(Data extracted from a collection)
+ + + + + + +
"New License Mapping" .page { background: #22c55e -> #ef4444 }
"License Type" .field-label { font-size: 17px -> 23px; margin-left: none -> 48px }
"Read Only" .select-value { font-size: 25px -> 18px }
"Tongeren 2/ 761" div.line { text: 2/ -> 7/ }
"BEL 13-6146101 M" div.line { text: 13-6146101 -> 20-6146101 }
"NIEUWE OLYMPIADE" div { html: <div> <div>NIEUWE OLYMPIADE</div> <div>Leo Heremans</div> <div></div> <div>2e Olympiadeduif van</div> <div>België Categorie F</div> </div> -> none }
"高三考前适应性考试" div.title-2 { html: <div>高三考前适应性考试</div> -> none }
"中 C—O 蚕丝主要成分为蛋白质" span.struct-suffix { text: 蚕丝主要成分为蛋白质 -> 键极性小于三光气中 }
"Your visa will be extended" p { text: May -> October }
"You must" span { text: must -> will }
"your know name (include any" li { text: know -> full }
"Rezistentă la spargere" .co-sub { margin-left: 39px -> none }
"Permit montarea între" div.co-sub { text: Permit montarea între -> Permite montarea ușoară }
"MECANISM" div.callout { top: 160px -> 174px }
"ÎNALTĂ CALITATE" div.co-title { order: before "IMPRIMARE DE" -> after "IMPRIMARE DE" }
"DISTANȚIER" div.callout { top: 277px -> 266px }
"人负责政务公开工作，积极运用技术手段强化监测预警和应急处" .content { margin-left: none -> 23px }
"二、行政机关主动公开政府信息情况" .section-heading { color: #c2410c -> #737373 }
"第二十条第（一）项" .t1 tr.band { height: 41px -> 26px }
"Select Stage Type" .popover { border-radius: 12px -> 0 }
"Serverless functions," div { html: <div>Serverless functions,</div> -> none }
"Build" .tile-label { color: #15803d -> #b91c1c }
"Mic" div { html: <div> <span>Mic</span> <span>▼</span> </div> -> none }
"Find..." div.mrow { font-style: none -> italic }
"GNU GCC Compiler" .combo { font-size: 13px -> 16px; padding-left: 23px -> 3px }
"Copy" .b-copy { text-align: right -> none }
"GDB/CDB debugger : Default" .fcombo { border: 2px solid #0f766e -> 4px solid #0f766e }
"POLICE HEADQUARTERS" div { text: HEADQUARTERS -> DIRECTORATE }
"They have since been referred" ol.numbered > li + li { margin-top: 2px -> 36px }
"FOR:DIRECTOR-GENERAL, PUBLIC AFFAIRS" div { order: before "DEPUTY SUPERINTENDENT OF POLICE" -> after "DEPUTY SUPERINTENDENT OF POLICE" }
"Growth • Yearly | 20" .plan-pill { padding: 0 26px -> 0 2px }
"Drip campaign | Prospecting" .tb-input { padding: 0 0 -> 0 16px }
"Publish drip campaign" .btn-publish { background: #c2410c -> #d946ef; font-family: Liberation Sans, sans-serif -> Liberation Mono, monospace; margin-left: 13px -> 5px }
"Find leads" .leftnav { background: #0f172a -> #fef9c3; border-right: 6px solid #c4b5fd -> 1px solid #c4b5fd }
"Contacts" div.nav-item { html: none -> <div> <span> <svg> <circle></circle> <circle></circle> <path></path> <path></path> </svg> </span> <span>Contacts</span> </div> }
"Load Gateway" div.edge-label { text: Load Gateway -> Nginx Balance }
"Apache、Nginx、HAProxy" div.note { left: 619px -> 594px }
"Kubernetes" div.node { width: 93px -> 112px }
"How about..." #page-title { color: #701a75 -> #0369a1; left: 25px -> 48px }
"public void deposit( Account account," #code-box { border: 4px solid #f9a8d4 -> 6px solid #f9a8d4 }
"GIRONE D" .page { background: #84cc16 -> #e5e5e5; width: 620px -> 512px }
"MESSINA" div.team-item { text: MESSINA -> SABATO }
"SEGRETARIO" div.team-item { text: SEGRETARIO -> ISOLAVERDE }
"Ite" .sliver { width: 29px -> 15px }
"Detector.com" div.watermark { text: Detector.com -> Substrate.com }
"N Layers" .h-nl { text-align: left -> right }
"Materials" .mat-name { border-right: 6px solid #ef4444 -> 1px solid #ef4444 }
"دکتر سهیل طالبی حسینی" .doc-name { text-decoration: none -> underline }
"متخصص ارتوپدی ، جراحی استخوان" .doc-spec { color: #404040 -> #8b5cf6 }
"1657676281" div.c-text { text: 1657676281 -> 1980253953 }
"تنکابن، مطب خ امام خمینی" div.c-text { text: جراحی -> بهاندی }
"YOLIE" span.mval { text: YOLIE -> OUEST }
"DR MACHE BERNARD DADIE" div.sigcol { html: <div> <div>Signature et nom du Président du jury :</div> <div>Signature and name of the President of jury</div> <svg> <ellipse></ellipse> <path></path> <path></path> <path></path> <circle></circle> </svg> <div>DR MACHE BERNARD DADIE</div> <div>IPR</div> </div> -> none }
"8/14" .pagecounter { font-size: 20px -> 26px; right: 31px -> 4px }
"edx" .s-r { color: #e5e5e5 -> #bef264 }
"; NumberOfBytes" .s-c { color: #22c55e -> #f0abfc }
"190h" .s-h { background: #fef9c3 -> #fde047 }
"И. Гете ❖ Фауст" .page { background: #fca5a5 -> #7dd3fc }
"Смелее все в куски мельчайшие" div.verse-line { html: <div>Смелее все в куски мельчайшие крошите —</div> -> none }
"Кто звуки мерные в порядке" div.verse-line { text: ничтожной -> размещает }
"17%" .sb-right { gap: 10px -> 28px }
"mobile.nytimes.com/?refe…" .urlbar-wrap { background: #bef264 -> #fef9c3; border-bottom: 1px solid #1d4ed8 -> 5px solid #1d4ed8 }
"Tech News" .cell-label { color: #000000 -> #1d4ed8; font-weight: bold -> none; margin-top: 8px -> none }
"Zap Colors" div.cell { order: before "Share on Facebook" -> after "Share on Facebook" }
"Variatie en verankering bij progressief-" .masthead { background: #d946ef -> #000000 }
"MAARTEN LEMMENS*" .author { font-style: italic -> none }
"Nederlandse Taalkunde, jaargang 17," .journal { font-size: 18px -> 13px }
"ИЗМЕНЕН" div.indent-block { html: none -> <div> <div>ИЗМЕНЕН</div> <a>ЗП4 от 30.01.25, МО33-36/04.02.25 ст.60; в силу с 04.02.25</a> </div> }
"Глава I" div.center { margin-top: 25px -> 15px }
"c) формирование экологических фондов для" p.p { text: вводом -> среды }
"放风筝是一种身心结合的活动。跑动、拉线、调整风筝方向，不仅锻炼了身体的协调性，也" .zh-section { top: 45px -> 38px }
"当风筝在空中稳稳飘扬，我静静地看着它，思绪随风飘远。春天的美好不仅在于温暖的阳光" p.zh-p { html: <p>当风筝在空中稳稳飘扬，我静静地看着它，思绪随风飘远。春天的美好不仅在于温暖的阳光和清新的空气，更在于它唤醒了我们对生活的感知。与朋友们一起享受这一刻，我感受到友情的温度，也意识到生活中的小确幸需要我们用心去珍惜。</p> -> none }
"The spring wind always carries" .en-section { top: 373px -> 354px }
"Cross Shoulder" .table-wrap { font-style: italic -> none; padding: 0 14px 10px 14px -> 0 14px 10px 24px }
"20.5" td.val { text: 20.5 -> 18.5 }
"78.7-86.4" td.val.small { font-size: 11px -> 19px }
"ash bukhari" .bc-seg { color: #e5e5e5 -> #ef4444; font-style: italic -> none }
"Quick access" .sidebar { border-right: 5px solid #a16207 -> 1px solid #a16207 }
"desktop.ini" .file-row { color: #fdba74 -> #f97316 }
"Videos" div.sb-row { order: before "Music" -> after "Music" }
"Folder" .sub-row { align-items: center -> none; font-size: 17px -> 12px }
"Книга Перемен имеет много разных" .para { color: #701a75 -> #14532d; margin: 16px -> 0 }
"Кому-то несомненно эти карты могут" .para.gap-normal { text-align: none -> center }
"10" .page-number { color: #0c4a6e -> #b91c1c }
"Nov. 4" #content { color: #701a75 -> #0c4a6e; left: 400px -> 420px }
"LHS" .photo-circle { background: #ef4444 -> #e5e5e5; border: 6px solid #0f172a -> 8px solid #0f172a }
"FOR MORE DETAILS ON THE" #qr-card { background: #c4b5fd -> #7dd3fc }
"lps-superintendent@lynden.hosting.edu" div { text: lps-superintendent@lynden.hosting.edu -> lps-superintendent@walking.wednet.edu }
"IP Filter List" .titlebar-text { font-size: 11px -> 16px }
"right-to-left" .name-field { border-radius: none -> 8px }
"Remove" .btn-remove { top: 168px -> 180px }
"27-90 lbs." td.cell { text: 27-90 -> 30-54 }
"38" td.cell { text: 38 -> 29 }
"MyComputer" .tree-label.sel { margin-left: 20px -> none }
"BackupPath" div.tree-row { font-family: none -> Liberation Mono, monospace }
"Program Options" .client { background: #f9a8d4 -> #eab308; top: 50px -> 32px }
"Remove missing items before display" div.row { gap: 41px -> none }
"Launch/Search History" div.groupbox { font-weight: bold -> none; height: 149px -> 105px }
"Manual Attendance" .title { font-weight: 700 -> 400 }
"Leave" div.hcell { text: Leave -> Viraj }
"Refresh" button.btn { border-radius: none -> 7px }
+ + + + + + +
→ **Requirement**: Return the entries exactly through the "visa will be" line.

→ **Solution for this problem**:
"New License Mapping" .page { background: #22c55e -> #ef4444 }
"License Type" .field-label { font-size: 17px -> 23px; margin-left: none -> 48px }
"Read Only" .select-value { font-size: 25px -> 18px }
"Tongeren 2/ 761" div.line { text: 2/ -> 7/ }
"BEL 13-6146101 M" div.line { text: 13-6146101 -> 20-6146101 }
"NIEUWE OLYMPIADE" div { html: <div> <div>NIEUWE OLYMPIADE</div> <div>Leo Heremans</div> <div></div> <div>2e Olympiadeduif van</div> <div>België Categorie F</div> </div> -> none }
"高三考前适应性考试" div.title-2 { html: <div>高三考前适应性考试</div> -> none }
"中 C—O 蚕丝主要成分为蛋白质" span.struct-suffix { text: 蚕丝主要成分为蛋白质 -> 键极性小于三光气中 }
"Your visa will be extended" p { text: May -> October }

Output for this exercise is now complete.